The current discourse has successfully proven that organizations that have
incorporated values and ethics into their decision-making and operations are most stable and successful in the long run. The findings were assisted through support of theoretical frameworks that initially provided the definition of business ethics and presenting its importance to organizations. The significant costs and sanctions associated with violating federal laws; as well as the devastating impacts to the organization and its stakeholders have affirmed the need to abide by ethical standards. Likewise, through the case of Enron, the value of conformity depends largely on the ability of the organization to be effective in communicating these standards through their respective policies and procedures. The inability of the organization’s executives to abide and conform to these ethical standards caused them devastating failure. The effects of violating these standards have been disclosed to be enormous spanning loss of reputation, payment of penalties, and endangering the interests of various stakeholders.
Finally, there were clear links that validate the relationship between conformity to business ethics and organizational success. Through the experiences and remarkable sustained growth of Starbucks and GE, two of the organizations that consistently made it to the World’s Most Ethical Companies for the past six years, it was confirmed that ethical organizations are more stable and successful in the long run.
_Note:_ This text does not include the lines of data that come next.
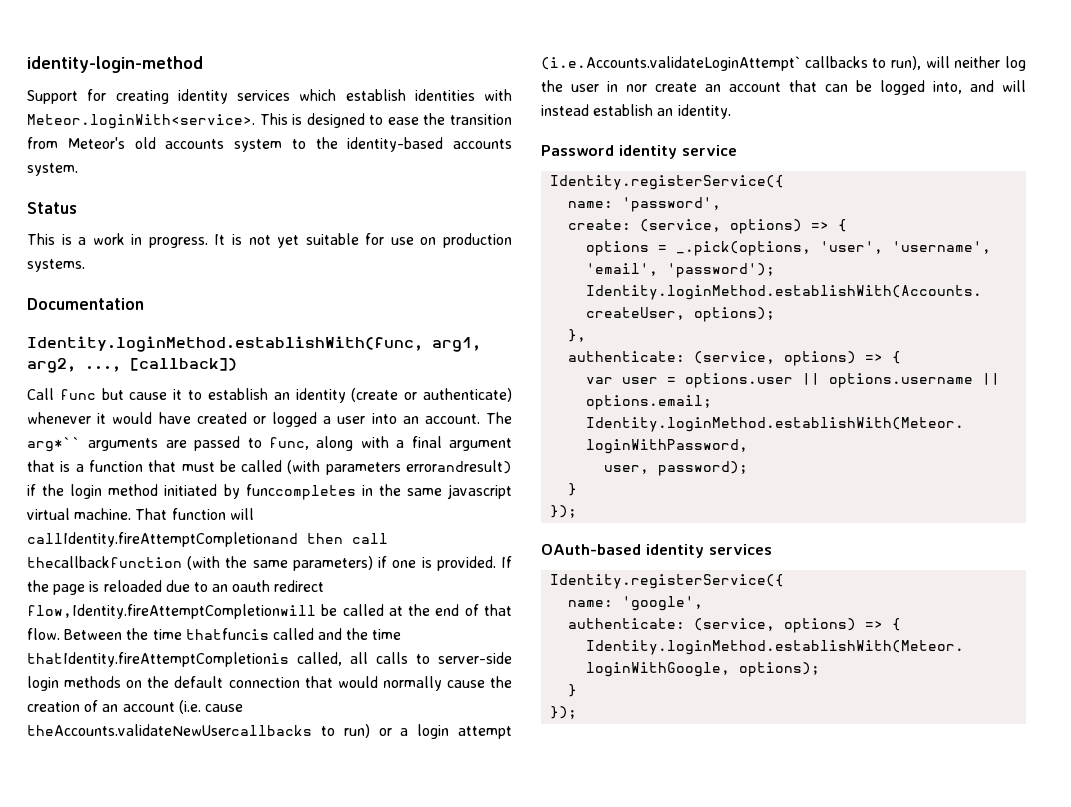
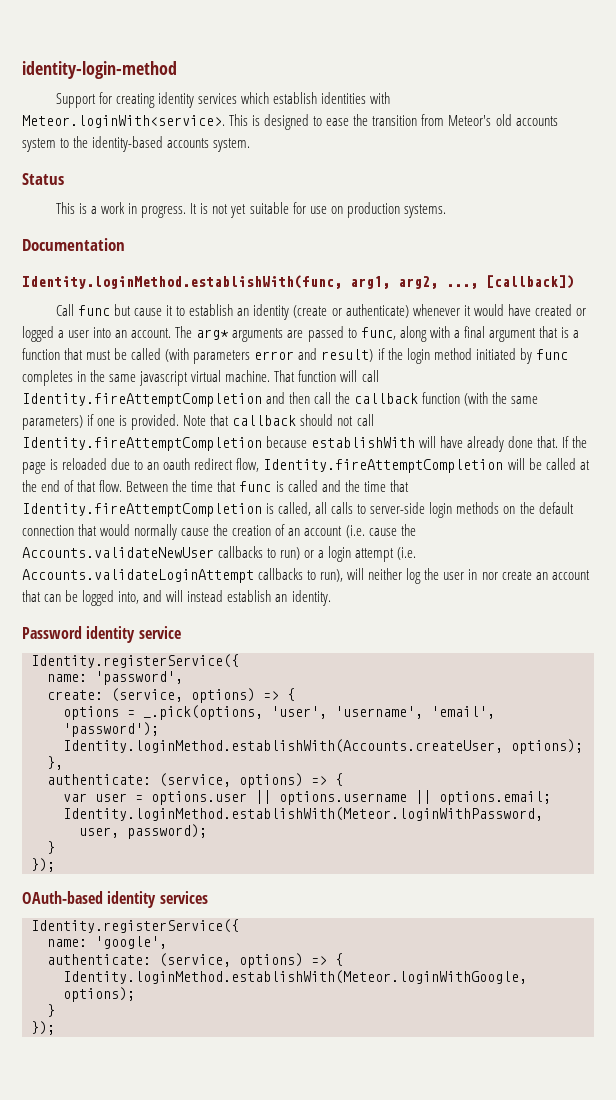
[27,437,81,452] arg*`` -> [196,329,230,340] arg*
[406,460,512,474] errorandresult) -> [254,348,374,362] error and result)
[245,484,356,500] funccompletes -> [535,349,568,360] [22,370,73,386] func completes
[27,532,388,547] [27,556,182,568] callIdentity.fireAttemptCompletionand then call thecallbackfunction -> [361,370,379,382] [22,392,461,407] call Identity.fireAttemptCompletion and then call the callback function
(496, 563) none -> [183,414,374,426] [22,436,559,452] Note that callback should not call Identity.fireAttemptCompletion because establishWith will have already done that.
[27,604,316,619] flow,Identity.fireAttemptCompletionwill -> [236,458,525,473] flow, Identity.fireAttemptCompletion will
[185,628,269,640] thatfuncis -> [217,480,284,492] that func is
[27,652,289,667] thatIdentity.fireAttemptCompletionis -> [389,480,409,492] [22,503,275,517] that Identity.fireAttemptCompletion is
[27,724,312,736] theAccounts.validateNewUsercallbacks -> [400,524,416,536] [22,546,264,558] the Accounts.validateNewUser callbacks
[541,56,800,71] (i.e.Accounts.validateLoginAttempt` -> [397,547,417,560] [22,569,254,583] (i.e. Accounts.validateLoginAttempt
The value of ethical behavior could, therefore, be affirmed through the actions and decisions made by stakeholders in contemporary organizations. Although designing ethical codes do not ensure that all stakeholders would abide perfectly by these codes or that no violations would occur, still, the value of incorporating ethics in business decisions far outweigh the costs of failure to integrate these in organizations today. The value of integrating business ethics in contemporary organizations could never be overemphasized.